Fase de implementación

Generalmente se procede por fases (aunque cada caso debe valorarse):

    1. Fase de restricción: durante algunas semanas se reducen los FODMAPs para “calmar” los síntomas.
    2. Fase de re-introducción: gradualmente se incorporan algunos alimentos previamente restringidos, identificando tolerancias individuales.
    3. Fase de mantenimiento: dieta personalizada adaptada al paciente, con variedad de alimentos aceptados y ajustes según evolución.

Estrategia dietética: qué comer y qué evitar

En la Clínica Carmar combinamos nutrición especializada con otros servicios de salud y bienestar (fisioterapia, podología, análisis clínicos, psicología, etc.), lo que permite una visión integral del paciente.

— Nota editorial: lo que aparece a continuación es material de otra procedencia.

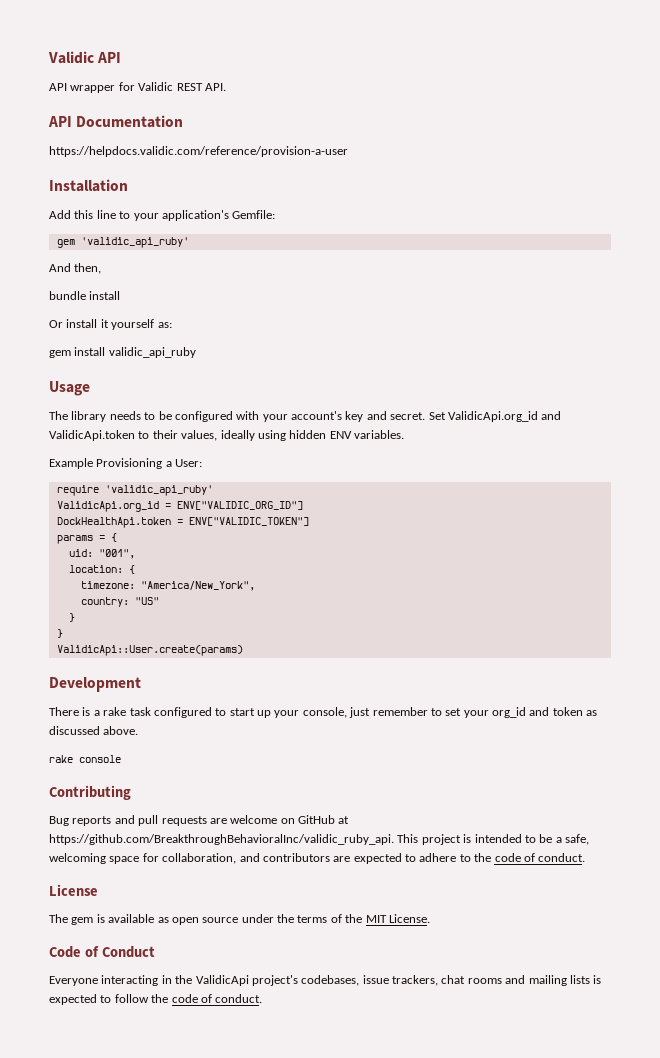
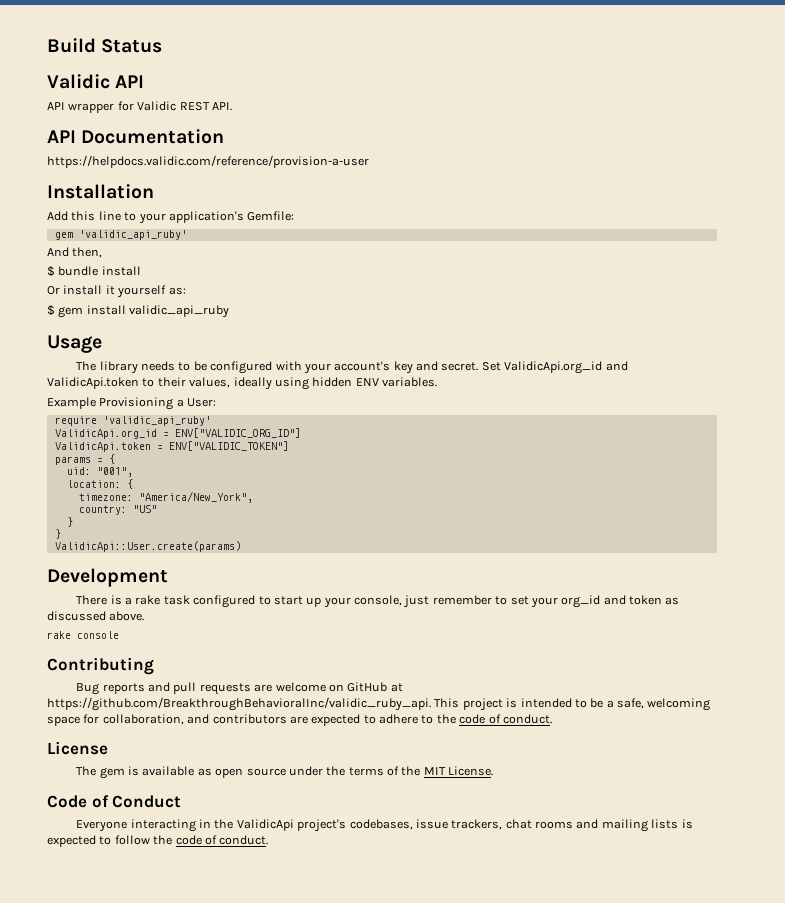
+ Build Status
- bundle install
+ $ bundle install
- gem install validic_api_ruby
+ $ gem install validic_api_ruby
- DockHealthApi.token = ENV["VALIDIC_TOKEN"]
+ ValidicApi.token = ENV["VALIDIC_TOKEN"]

Nuestro equipo de nutricionistas trabaja estrechamente con otras especialidades como enfermería y análisis clínicos, psicología etc (cuando el cuadro lo requiere)

Ventajas:

  • Valoración personalizada del SIBO, incluyendo historial digestivo, pruebas médicas, intolerancias y hábitos de vida.
  • Plan de alimentación adaptado, acompañado de seguimiento continuo.
  • Coordinación multidisciplinar: si el SIBO coexiste con estrés, alteraciones de tránsito intestinal, etc., actuamos desde varios frentes y especialidades.
  • Educación al paciente: no solo damos un menú, sino que le enseñamos a interpretar etiquetas, a adaptar comidas fuera de casa y a mejorar su estilo de vida para prevenir recaídas.